Dito isto, não é justo usar o exemplo de Loures ou de mais alguns executivos municipais irresponsáveis para tomar a árvore pela floresta. O papel que os municípios cumprem num país que não tem poderes públicos regionalizados é de importância vital e não há qualquer evidência factual ou estatística de que exista neste nível da administração uma concentração de fenómenos de má gestão, despesismo ou corrupção acima daquilo que é o padrão nacional. Comparando com a administração central, onde se celebraram certos contratos de PPP ou se compraram submarinos, para dar apenas dois exemplos, direi que o foco da preocupação dos portugueses não deverá estar nos municípios.
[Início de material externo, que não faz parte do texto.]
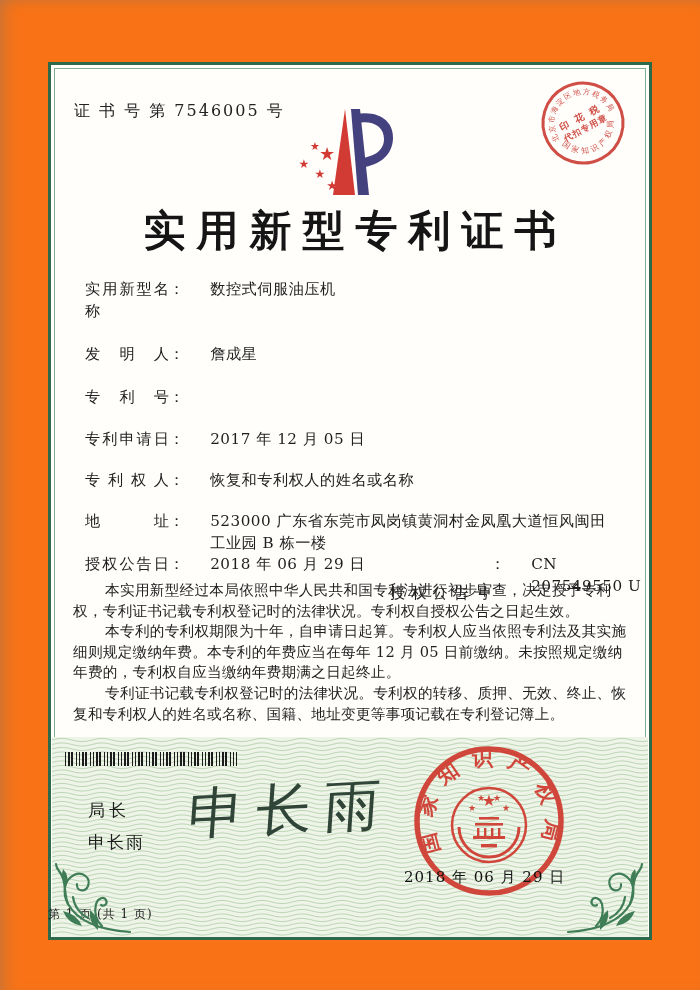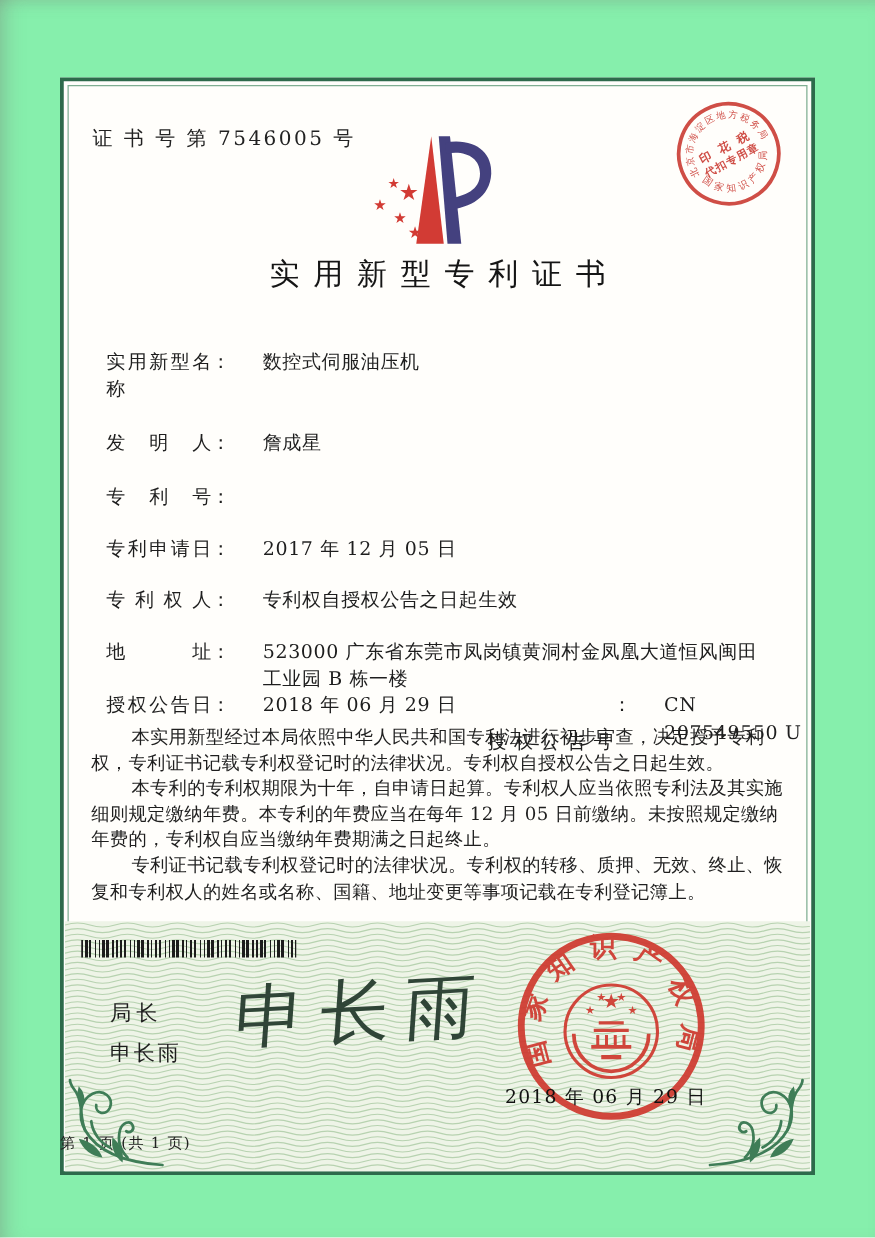--- a/index.html
+++ b/index.html
@@ -11,7 +11,7 @@
   }
   .page{
     position:absolute;left:0;top:0;width:700px;height:990px;
-    background:#86efac;
+    background:#f97316;
     box-shadow:inset 14px 0 18px -12px rgba(120,120,115,.45), inset 0 10px 14px -10px rgba(120,120,115,.35);
   }
   

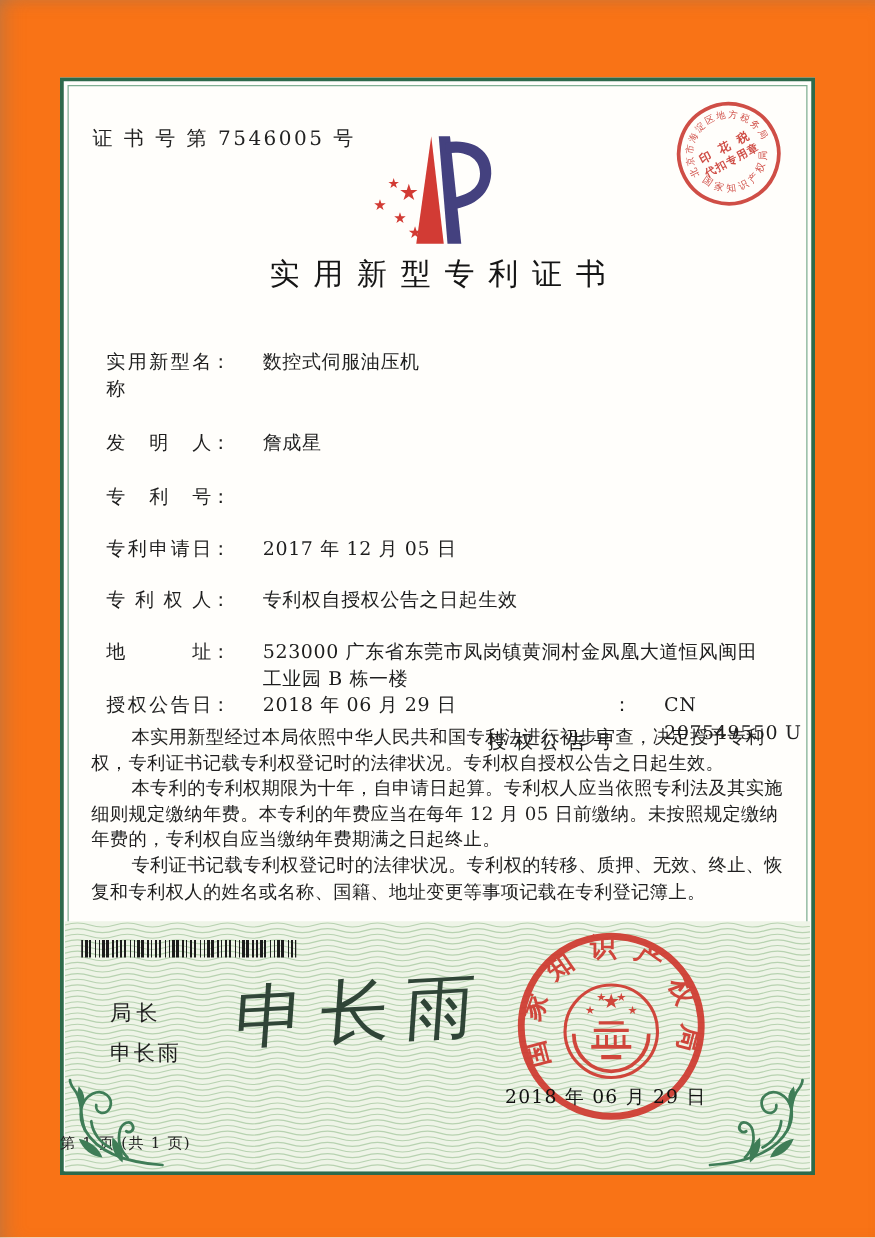--- a/index.html
+++ b/index.html
@@ -36,7 +36,7 @@
   .logo{position:absolute;left:296px;top:106px;width:104px;height:92px;}
   .title{
     position:absolute;left:48px;top:203px;width:604px;
-    text-align:center;font-size:24px;font-weight:400;color:#151515;
+    text-align:center;font-size:42px;font-weight:700;color:#151515;
     letter-spacing:11px;text-indent:11px;
   }
   

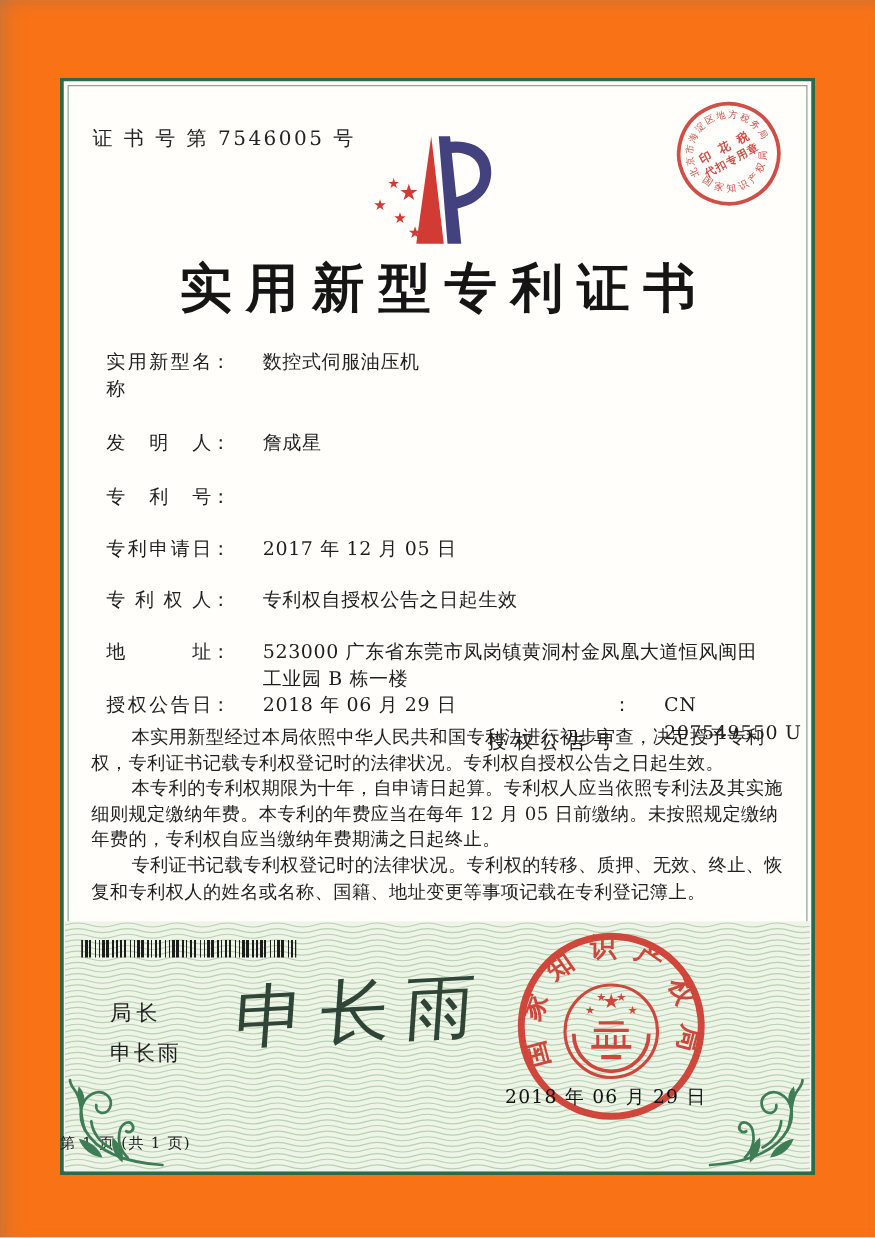--- a/index.html
+++ b/index.html
@@ -193,7 +193,7 @@
   <div class="frow" style="top:469px">
     <span class="flabel">专利权人</span>
       <span class="fcolon">：</span>
-    <span class="fvalue">专利权自授权公告之日起生效</span>
+    <span class="fvalue">恢复和专利权人的姓名或名称</span>
   </div>
   <div class="frow" style="top:510px">
     <span class="flabel">地址</span>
O ministro Poiares Maduro esteve esta semana reunido com Manuel Machado, líder da Associação Nacional de Municípios, tendo debatido o papel das autarquias no quadro do ciclo de financiamento europeu 2014-20. Para o governante, das autarquias espera-se mais inclusão social e menos obras. Percebo este enunciado, embora concordando com a ressalva feita pelo autarca de Coimbra de que nas obras tem de estar contemplada a regeneração urbana, algo que foi incompreensivelmente marginalizado no Acordo de Parceira Portugal 2020. Mas o que vale a pena recordar ao Governo, e também àqueles que acham que as câmaras gastam muito, é que a rarefação dos apoios do Estado central aos mais carenciados tem sido paulatinamente compensada justamente pelos municípios, sem que para tal lhes seja atribuído qualquer reforço orçamental. Talvez seja difícil de perceber a partir de Lisboa, mas a metade da mole de desempregados que não tem acesso a subsídio vai já batendo à porta das câmaras solicitando ajuda para alimentar os filhos na escola, para comprar os remédios dos idosos ou simplesmente para mudar as lentes dos óculos.
A inclusão social ao nível municipal, nobre no desígnio, terá de ser colocada num quadro estruturado de transferência de competências e dos necessários recursos financeiros. Para que os municípios não passem, agora, a acumular dívidas por estarem a cumprir o papel do Estado central, aquele que arrecada as receitas.